• [Task instructions] All lines from the one containing "subtotal: 1498.98 -> 1295.61" through the end of the data below are to be transcribed exactly. Leave out the rest.

Revision comparison data
────────────────────────────────────────

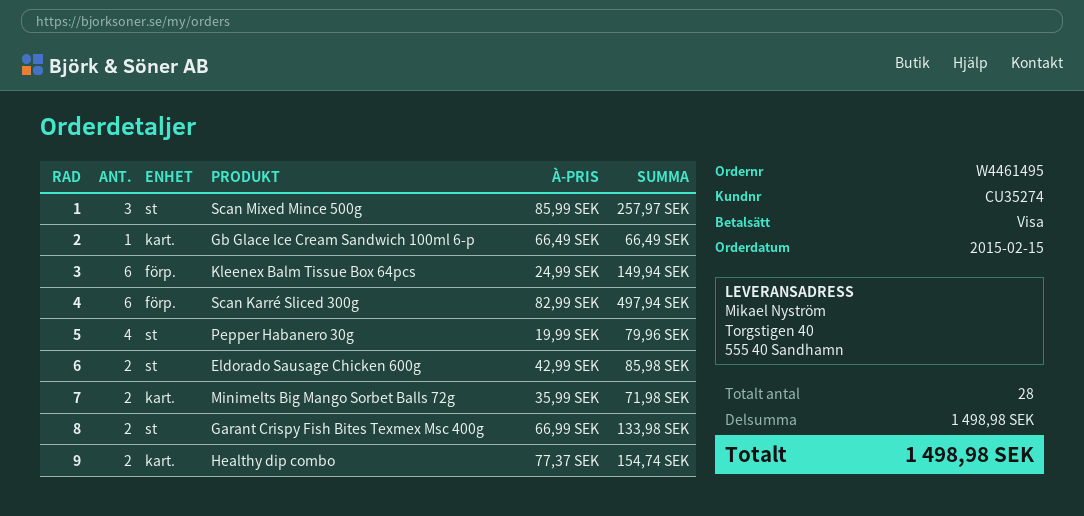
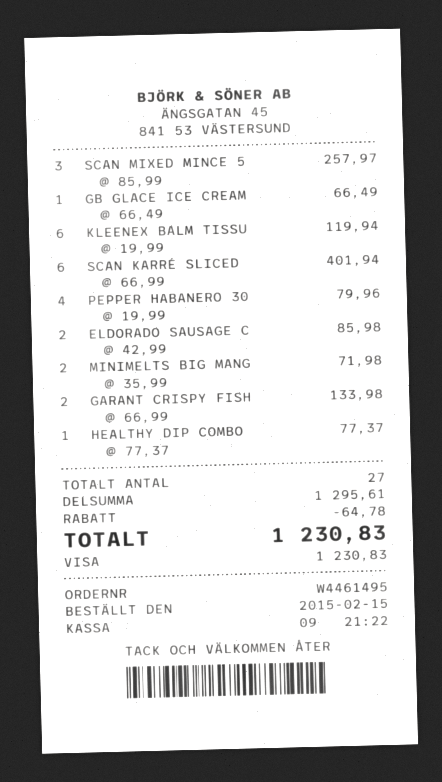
Kleenex Balm Tissue Box 64pcs: 6 x 24.99 = 149.94 -> 6 x 19.99 = 119.94
Scan Karré Sliced 300g: 6 x 82.99 = 497.94 -> 6 x 66.99 = 401.94
Healthy dip combo: 2 x 77.37 = 154.74 -> 1 x 77.37 = 77.37
total quantity: 28 -> 27
subtotal: 1498.98 -> 1295.61
discount: none -> 64.78
total: 1498.98 -> 1230.83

────────────────────────────────────────

• [Solution to this task]
subtotal: 1498.98 -> 1295.61
discount: none -> 64.78
total: 1498.98 -> 1230.83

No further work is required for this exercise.